The answer to this is quite obvious and we don’t advocate dismissing relational databases, but instead see value in using the right data store for the job. We always have been taught to use the right tool for the right job, haven’t we?
But what is the real need for a system that can scale horizontally? For example, a website may feed the same answers to hundreds, thousands or even millions of users at the same time spontaneously. You may already thinking of Facebook, Twitter etc. If we were to perform this stunt with a traditional RDBMS, we would be taxing the database to recompute the same thing over and over again and now you can imagine the rest of the complexity and sleepless nights for the developers and DBA’s. Most NoSQL data stores provide a solution that can handle these types of situations with ease.
Even though RDBMS offer rich language, are easy to use, integrate rich tool sets and scale vertically, they are considered expensive. We should also not forget the fact that RDBM’s are built on the ACID Philosophy (Atomicity, Consistency, Isolation, and Durability). Lastly, the frequency of read-writes is considered poor in this modern world of digital data eruption.
Vs
NoSQL approach includes simplicity of design, horizontal scaling and finer control over availability without compromising on performance and they are based on CAP Theorem as shown below.

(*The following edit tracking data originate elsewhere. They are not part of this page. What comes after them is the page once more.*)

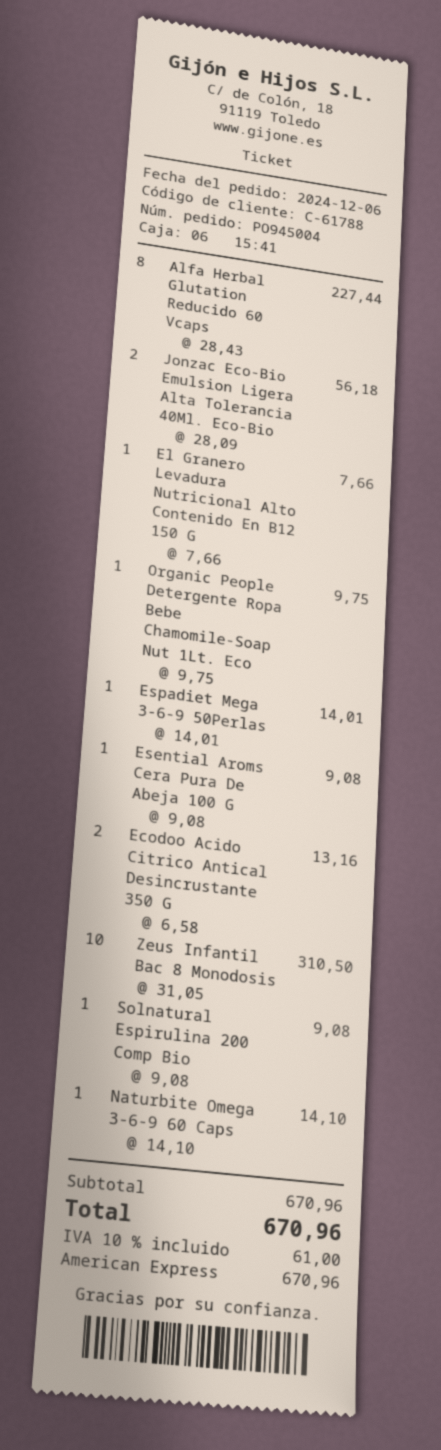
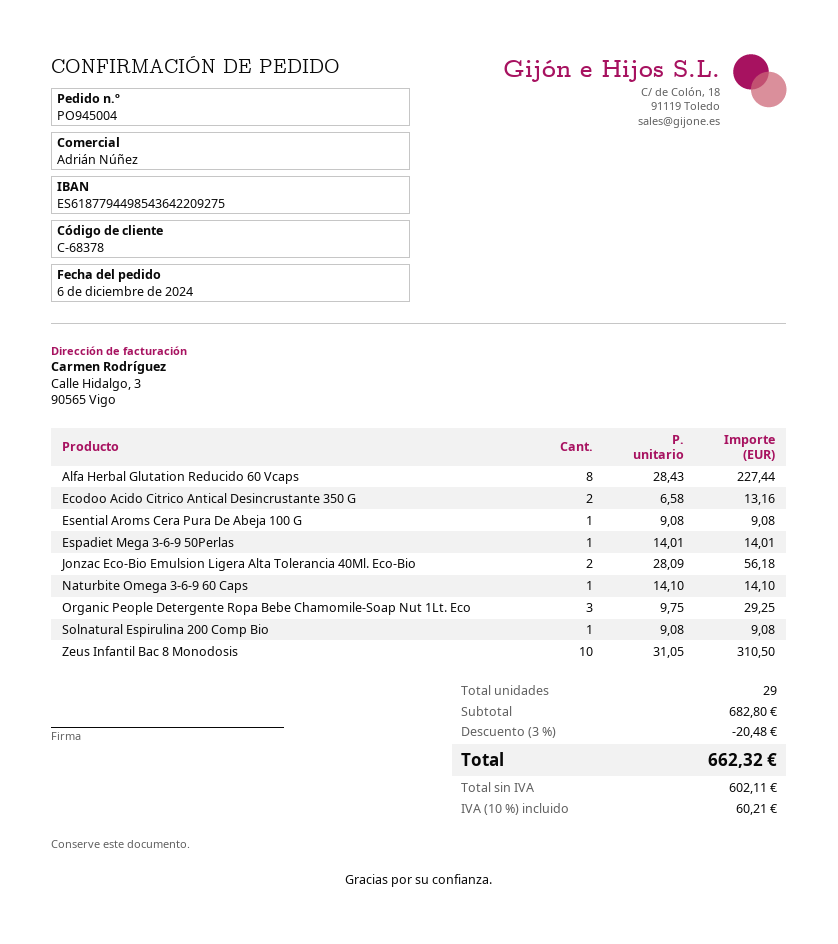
customer number: C-61788 -> C-68378
El Granero Levadura Nutricional Alto Contenido En B12 150 G: 1 x 7.66 = 7.66 -> none
Organic People Detergente Ropa Bebe Chamomile-Soap Nut 1Lt. Eco: 1 x 9.75 = 9.75 -> 3 x 9.75 = 29.25
subtotal: 670.96 -> 682.80
discount: none -> 3% = 20.48
tax: 10% = 61.00 -> 10% = 60.21
total: 670.96 -> 662.32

That said and done, reviewing NoSQL database offerings is a more difficult task than comparing and contrasting relational RDBMS, because there are more than one type of NoSQL databases and a large number of individual NoSQL DBMS’s.
There are four main NoSQL categories– Document oriented, Key-value oriented, Column oriented and Graph database. Let us consider column oriented and analyze the types of applications that can be built.

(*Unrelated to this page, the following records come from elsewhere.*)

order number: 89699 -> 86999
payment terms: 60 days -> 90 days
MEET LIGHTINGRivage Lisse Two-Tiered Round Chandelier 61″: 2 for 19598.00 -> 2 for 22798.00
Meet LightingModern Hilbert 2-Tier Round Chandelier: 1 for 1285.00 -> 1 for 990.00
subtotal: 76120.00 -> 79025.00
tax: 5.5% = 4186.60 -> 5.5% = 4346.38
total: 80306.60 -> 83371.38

Column Oriented: When you need faster access to bigger sets of data such as your Data warehouses/Data marts etc.
Relational databases are severely taxed on performance aspects when searching large volumes of data. Historically, database developers /DBA’s have built data models and write complex SQL queries to find a few rows of data which involved thinning-out data sets in the most efficient way. The bigger the result set, the more expensive the queries become and data warehouses typically required aggregating large amounts of data for Reporting, Dashboards, and Scorecards, etc. This continues to a consistent problem and after all the drilling, the wins are minimal in query performance.
In this context NoSQL Column oriented data stores are becoming widely adopted and are being tested to build their new data warehouse applications and this process is often referred to as modernizing the data warehouse these days. Lastly, this type of setup will help you go towards “Less rigid consistency requirements”.

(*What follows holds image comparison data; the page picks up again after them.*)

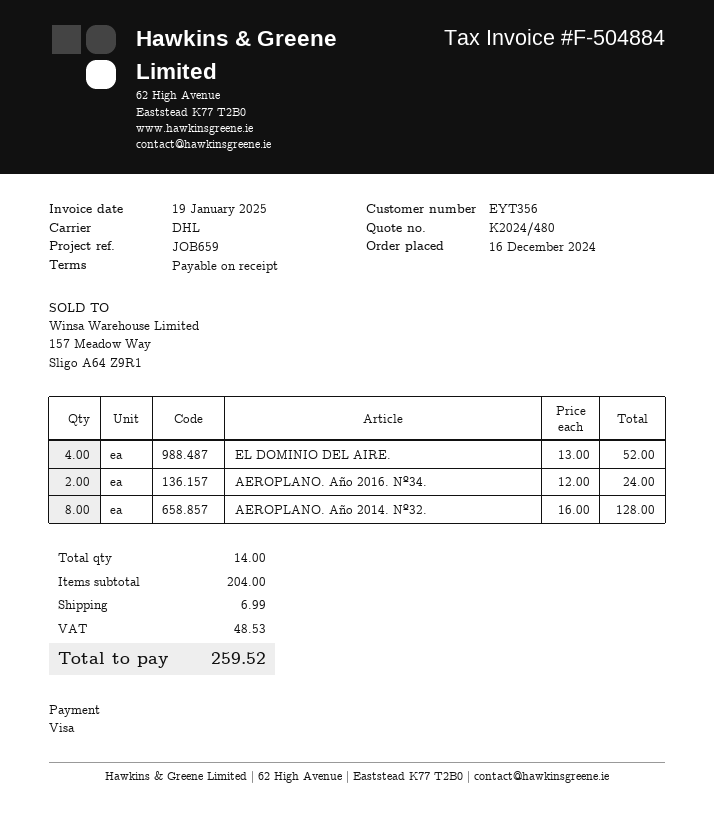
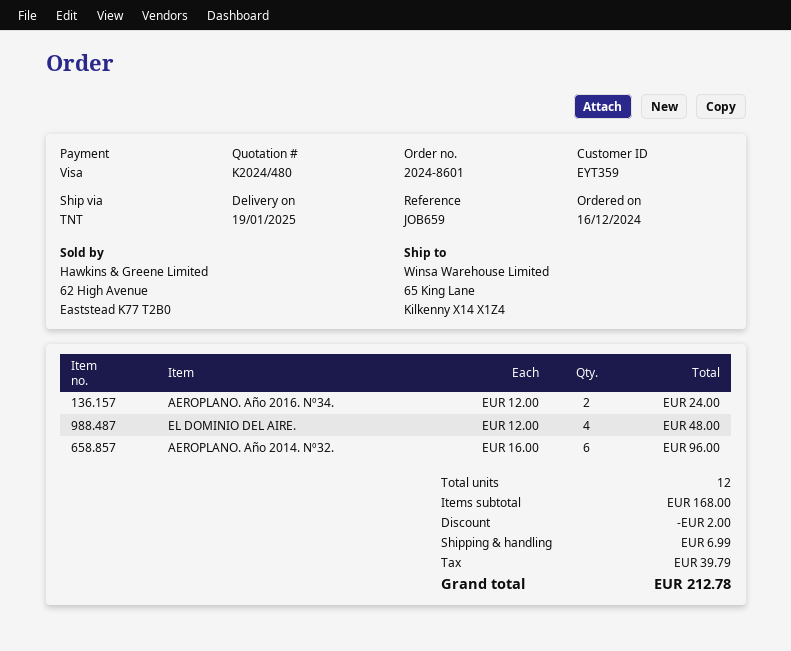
customer number: EYT356 -> EYT359
shipping method: DHL -> TNT
EL DOMINIO DEL AIRE.: 4 x 13.00 = 52.00 -> 4 x 12.00 = 48.00
AEROPLANO. Año 2014. Nº32.: 8 x 16.00 = 128.00 -> 6 x 16.00 = 96.00
total quantity: 14 -> 12
subtotal: 204.00 -> 168.00
discount: none -> 2.00
tax: 48.53 -> 39.79
total: 259.52 -> 212.78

NoSQL is considered an alternative to traditional relational databases because certain requirements that are inherently part of relational databases are very different in modern enterprises.
Most enterprises are discovering that certain data requirements does not demand the rigid ACID model of RDBMS usually comes with worse performance. Instead they can meet their needs using eventual consistency that tends to come with better performance.
There are several NoSQL data stores are available; the following are the most popular:
- Cassandra: Column oriented database that provides scalability and high availability without compromising performance.
- MongoDB: Open-source document database.
- CouchDB: Database that uses JSON for documents, JavaScript for MapReduce queries, and regular HTTP for an API.
- Hbase: Hadoop’s column oriented database, a distributed and scalable big data store.
- Neo4j: Open source high-performance, enterprise-grade graph database.
Finally, most of the NoSQL data stores have enterprise class distributions from companies such as DataStax, Mongo DB, etc. So why not give it a shot with NoSQL for your next data adventure?